Pharmaceutical Industrial Laboratory, State Society
- Company type: State-owned
- Industry: Pharmaceuticals
- Founded: 1947
- Headquarters: Santa Fe Province, Argentina
- Key people: Mario Drisun (Chief Executive)
- Products: pharmacy
- Website: www.lif-santafe.com.ar

= LIFSE =

Laboratorio Industrial Farmacéutico Sociedad del Estado or LIFSE (English: Pharmaceutical Industrial Laboratory, State Society) is a state-owned enterprise that is producing and distributing pharmacy.

== History ==

By 1947, the Santa Fe Province starts with the proceedings for the installation of a medicine plant, to supply the Hospital Pharmacies, which became part of the Ministry of Health National Policies. It was called: Pharmaceutical Industrial Laboratory.

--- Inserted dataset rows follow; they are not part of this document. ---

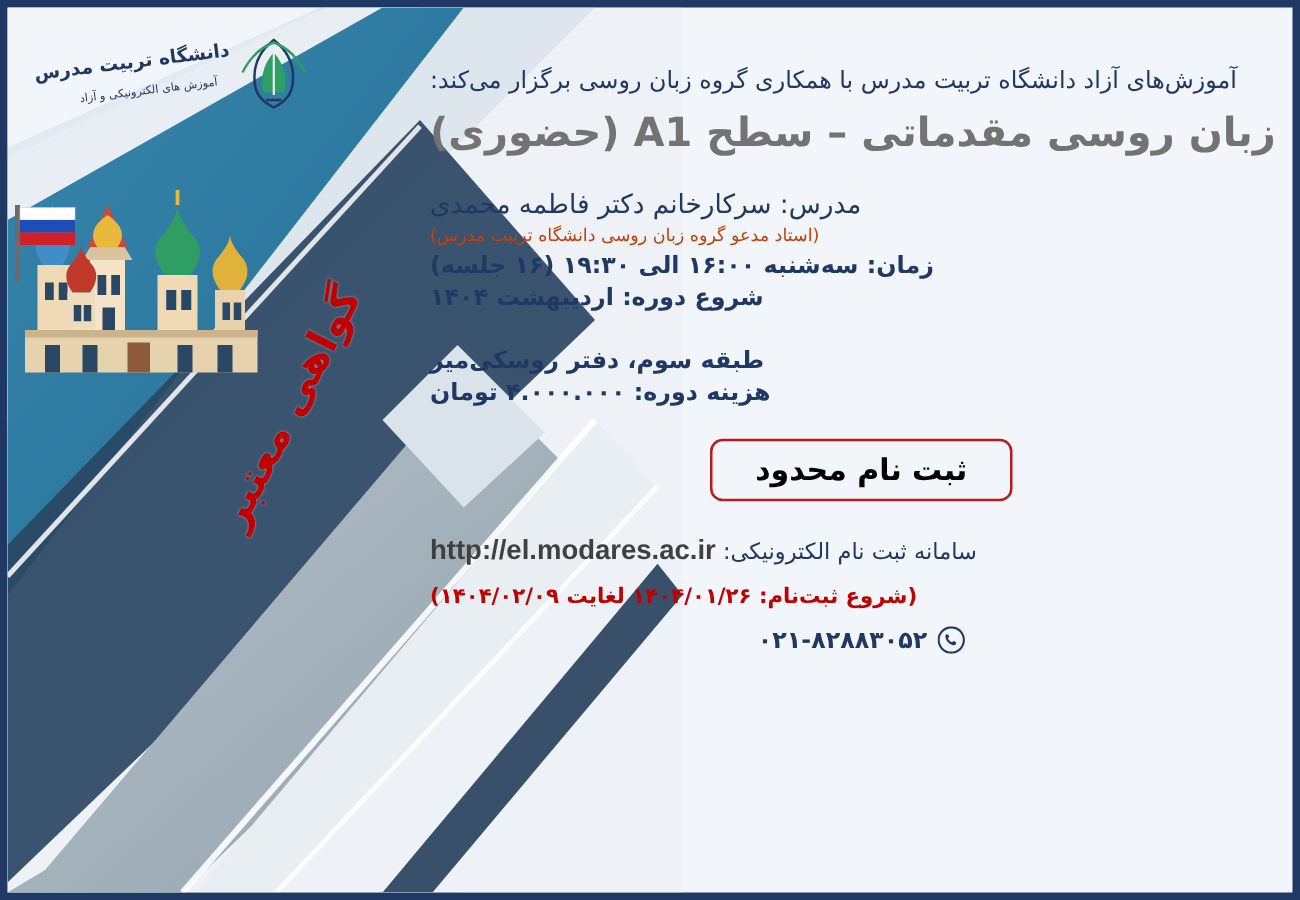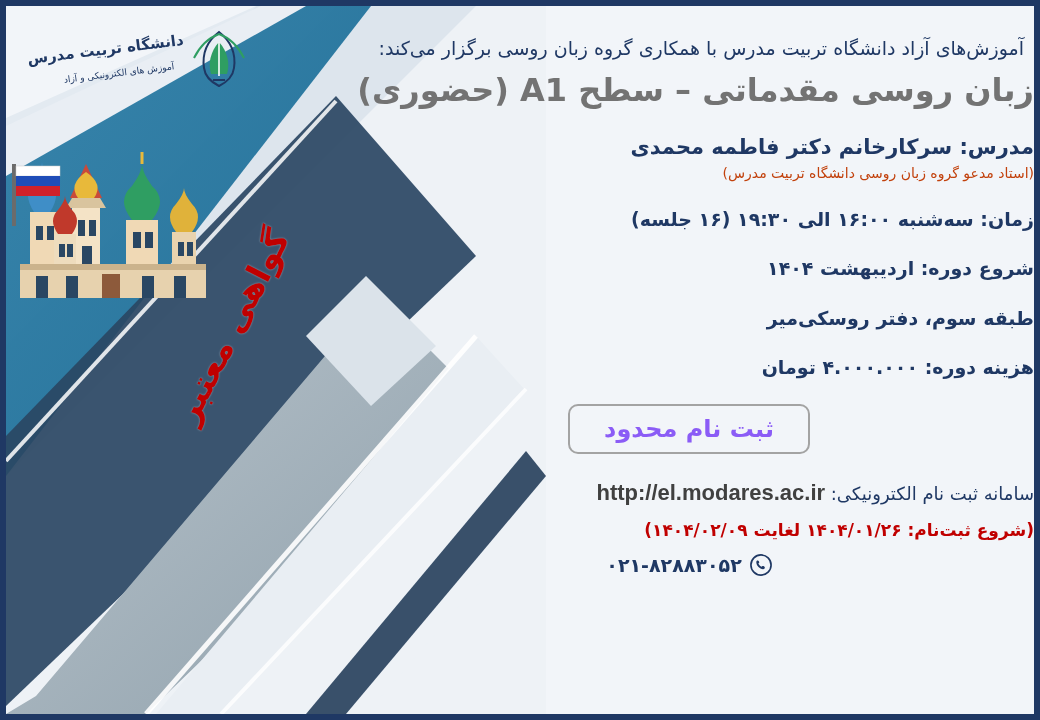--- a/index.html
+++ b/index.html
@@ -89,10 +89,10 @@
   .content {
     position: absolute;
     right: 0;
-    top: 0;
+    top: 16px;
     width: 690px;
     height: 560px;
-    text-align: right;
+    text-align: left;
     direction: rtl;
     z-index: 20;
   }

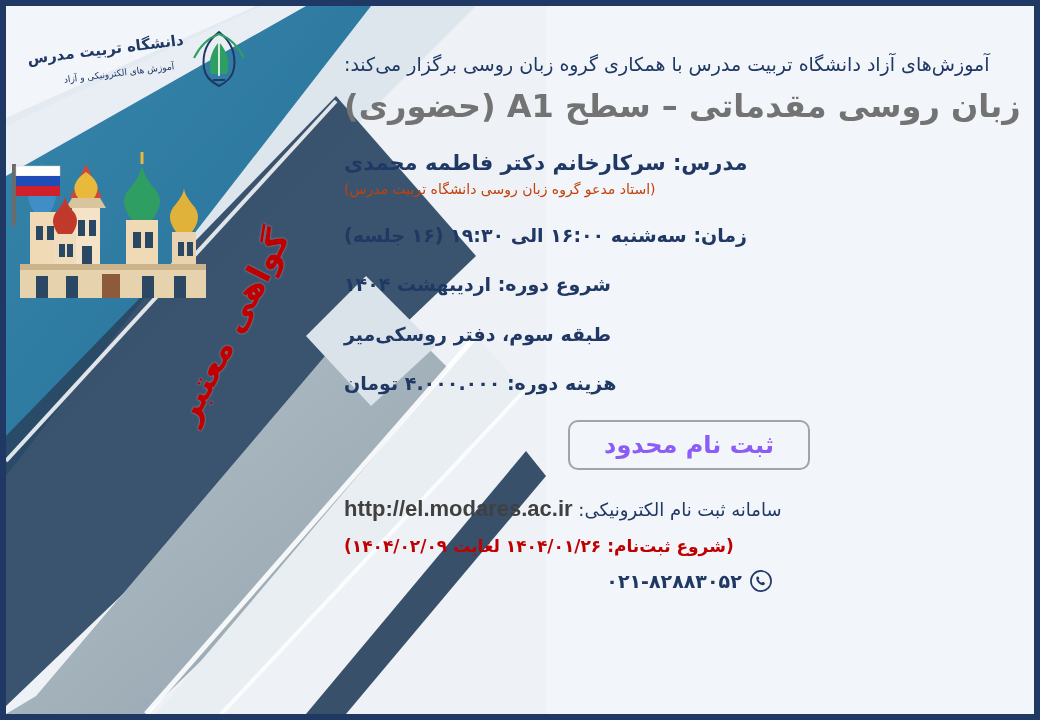--- a/index.html
+++ b/index.html
@@ -114,7 +114,7 @@
   .teacher {
     margin-top: 26px;
     font-size: 21px;
-    font-weight: bold;
+    font-weight: normal;
     color: #1f3864;
   }
   .teacher-sub {

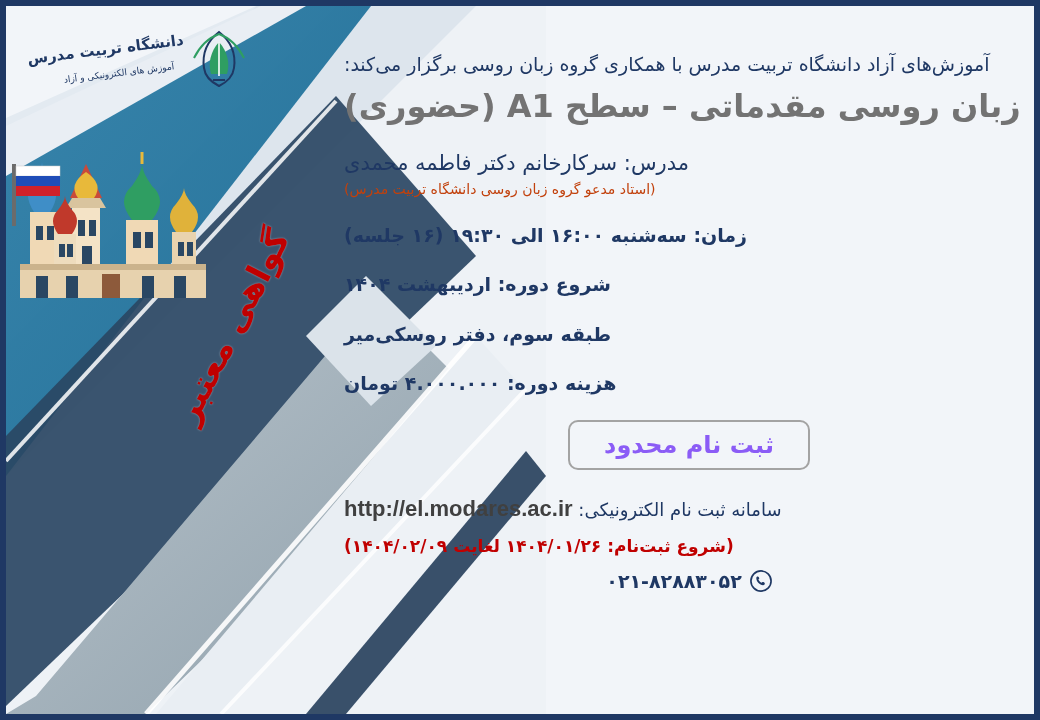--- a/index.html
+++ b/index.html
@@ -123,7 +123,7 @@
     color: #c2410c;
   }
   .info-line {
-    margin-top: 27px;
+    margin-top: 4px;
     font-size: 19px;
     font-weight: bold;
     color: #1f3864;

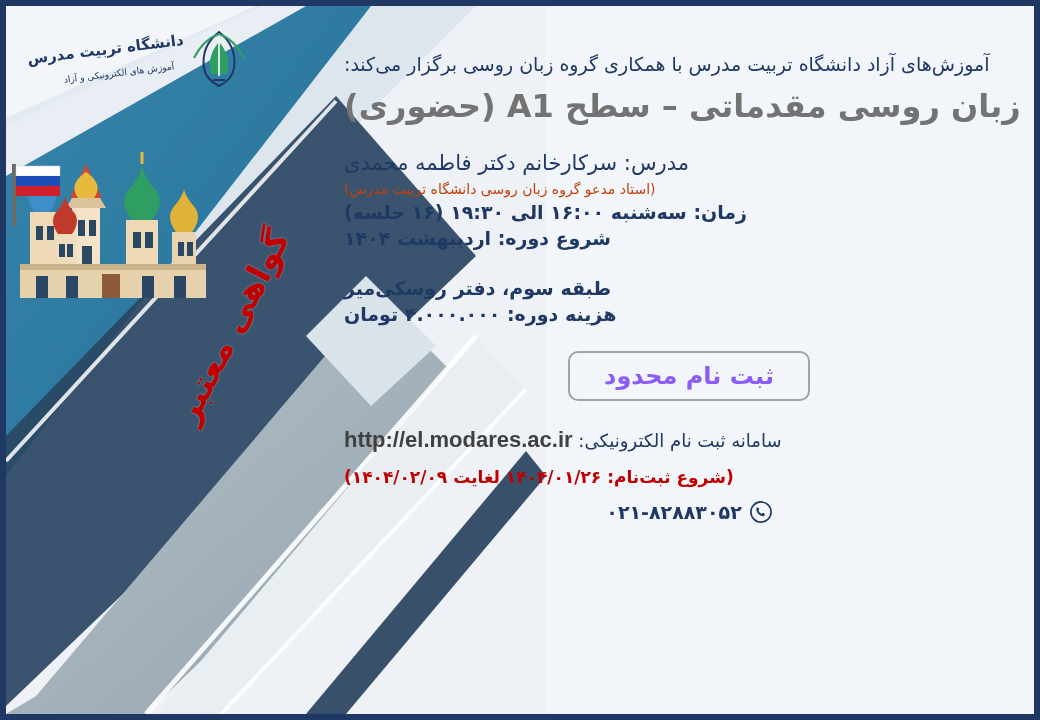--- a/index.html
+++ b/index.html
@@ -137,12 +137,12 @@
     justify-content: center;
   }
   .cta {
-    border: 2px solid #a3a3a3;
+    border: 2px solid #b91c1c;
     border-radius: 10px;
     padding: 9px 34px;
     font-size: 24px;
     font-weight: bold;
-    color: #8b5cf6;
+    color: #000000;
     background: transparent;
     display: inline-block;
   }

By 1987 The Honorable Legislature of the Province passed the 10.069 Law. This Law states the official creation of the Medicinal Drugs Producing Laboratory (MDPL).

By 1989 The MDPL starts its role as General Direction of Medicinal Drugs Production. It has its own staff, including a Functional Organic Structure and it takes part in the budget of the Ministry of Health as an independent program.

The 11.657 Law authorizes the Executive to transform the MDPL into a State Society.

By 2007 Tha last transformation of MDPL takes place during year 2007. It becomes again the Pharmaceutical Industrial Laboratory.

In April 2008, the Ministry of Health passes the 286 Resolution to create the National Program for the Public Production of Medicines, Vaccines and Medical Products. In this context LIF SE became the first Public Laboratory to provide the Nation with the beta lactam antibiotic Cefalexin Tablets 500 mg. This was carried through the REMEDIAR Program. Continuity in supplying the Nation with Cefalexin during year 2009 was established, as well as the incorporation of the anti diabetics Glibenclamide 5 mg and the Amoxicillin 500 mg.

The constant evolution in building-technological matters, as well as in staff training, makes LIF SE to be prepared to answer to the demands of the Provincial and National Ministry of Health.

Actual LIFSE management focuses on a policy to potentiate production and make itself a variant to solve the many difficulties that may arise on Public Provincial Health. A good example of this is that the province of Santa Fe is the only one in Argentina that will have a state trademark of its own on contraceptives and that will distribute them for free in Hospitals and to affiliated to provincial social security IAPOS.